"Drogue du violeur" : deux Marseillais mis en examen pour trafic international de GHB

Deux Marseillais de 20 et 22 ans ont été mis en examen dans une affaire de trafic international de GHB, de GBL et de Tramadol, annonce le parquet de Marseille ce vendredi 14 avril.

Deux Marseillais âgés de 20 et 22 ans ont été mis en examen dans une affaire de trafic international de GHB, de GBL et de Tramadol, annonce le parquet de Marseille ce vendredi 14 avril. Une semaine plus tôt, vendredi 7 avril, les deux hommes ont été déférés par le parquet du Pôle Santé Public Environnement (PSPE) de Marseille et présentés devant un juge d’instruction.

Ils sont mis en examen pour "provocation à l’usage de substances présentées comme douées d’effets stupéfiants, détention, offre ou cession de stupéfiants, acquisition et détention de substances vénéneuses, importation en contrebande de marchandises dangereuses pour la santé publique, faux et usage de faux, travail dissimulé". Un des hommes mis en examen a été placé en détention provisoire et l’autre sous contrôle judiciaire.

La drogue dissimulée dans des bouteilles de vin

Les faits se sont déroulés courant 2022 et 2023. Il concerne un trafic international d’acide gamma-hydroxybutyrique ou GHB et de gamma-butyrolactone ou GBL, "un solvant industriel et produit précurseur du GHB", ainsi que de Tramadol, une substance "vénéneuse, antalgique de la famille des opiacés".

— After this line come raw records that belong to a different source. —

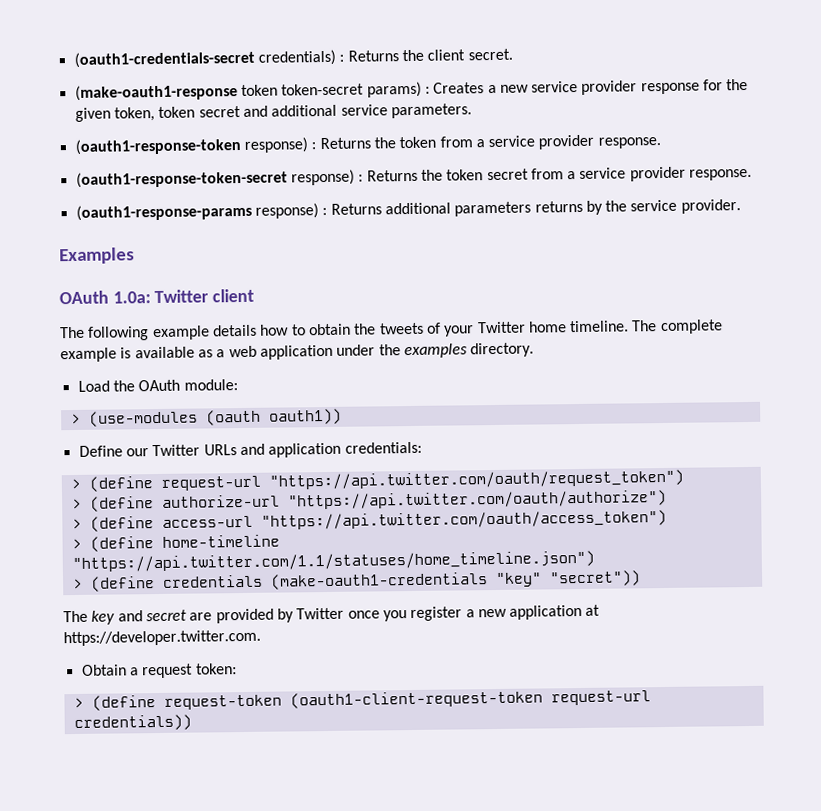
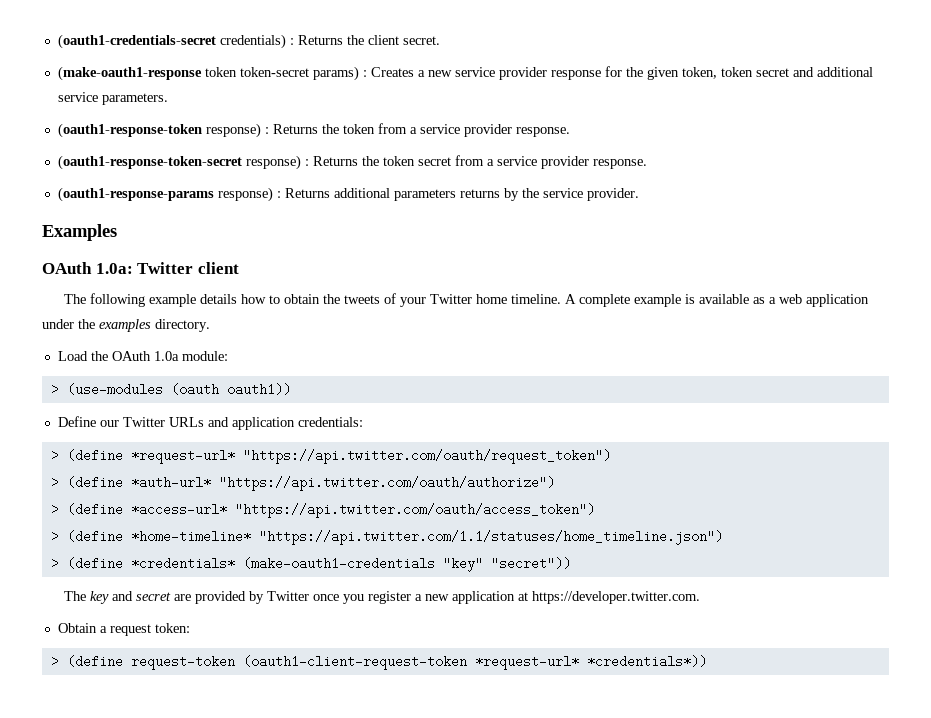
- The complete example is available as a web application under the examples directory.
+ A complete example is available as a web application under the examples directory.
- Load the OAuth module:
+ Load the OAuth 1.0a module:
- > (define request-url "https://api.twitter.com/oauth/request_token")
+ > (define *request-url* "https://api.twitter.com/oauth/request_token")
- > (define authorize-url "https://api.twitter.com/oauth/authorize")
+ > (define *auth-url* "https://api.twitter.com/oauth/authorize")
- > (define access-url "https://api.twitter.com/oauth/access_token")
+ > (define *access-url* "https://api.twitter.com/oauth/access_token")
- > (define home-timeline "https://api.twitter.com/1.1/statuses/home_timeline.json")
+ > (define *home-timeline* "https://api.twitter.com/1.1/statuses/home_timeline.json")
- > (define credentials (make-oauth1-credentials "key" "secret"))
+ > (define *credentials* (make-oauth1-credentials "key" "secret"))
- > (define request-token (oauth1-client-request-token request-url credentials))
+ > (define request-token (oauth1-client-request-token *request-url* *credentials*))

Début 2023, les gendarmes de la section de recherches des transports aériens (SRTA) de Roissy avaient été informés par les autorités américaines de la saisie à l’aéroport JFK de New-York de "plusieurs colis en provenance de la France contenant du GBL, dissimulé dans des bouteilles de vin". "Le volume total des expéditions à destination des Etats-Unis était évalué à 200 litres", précise le parquet.

Les investigations menées en coopération étroite avec les autorités américaines ont permis d’identifier les deux mis en examen comme étant à l’origine des expéditions de GBL proposé à la vente, ainsi que plusieurs autres substances stupéfiants ou vénéneuses, "via un site hébergé sur le Darkweb".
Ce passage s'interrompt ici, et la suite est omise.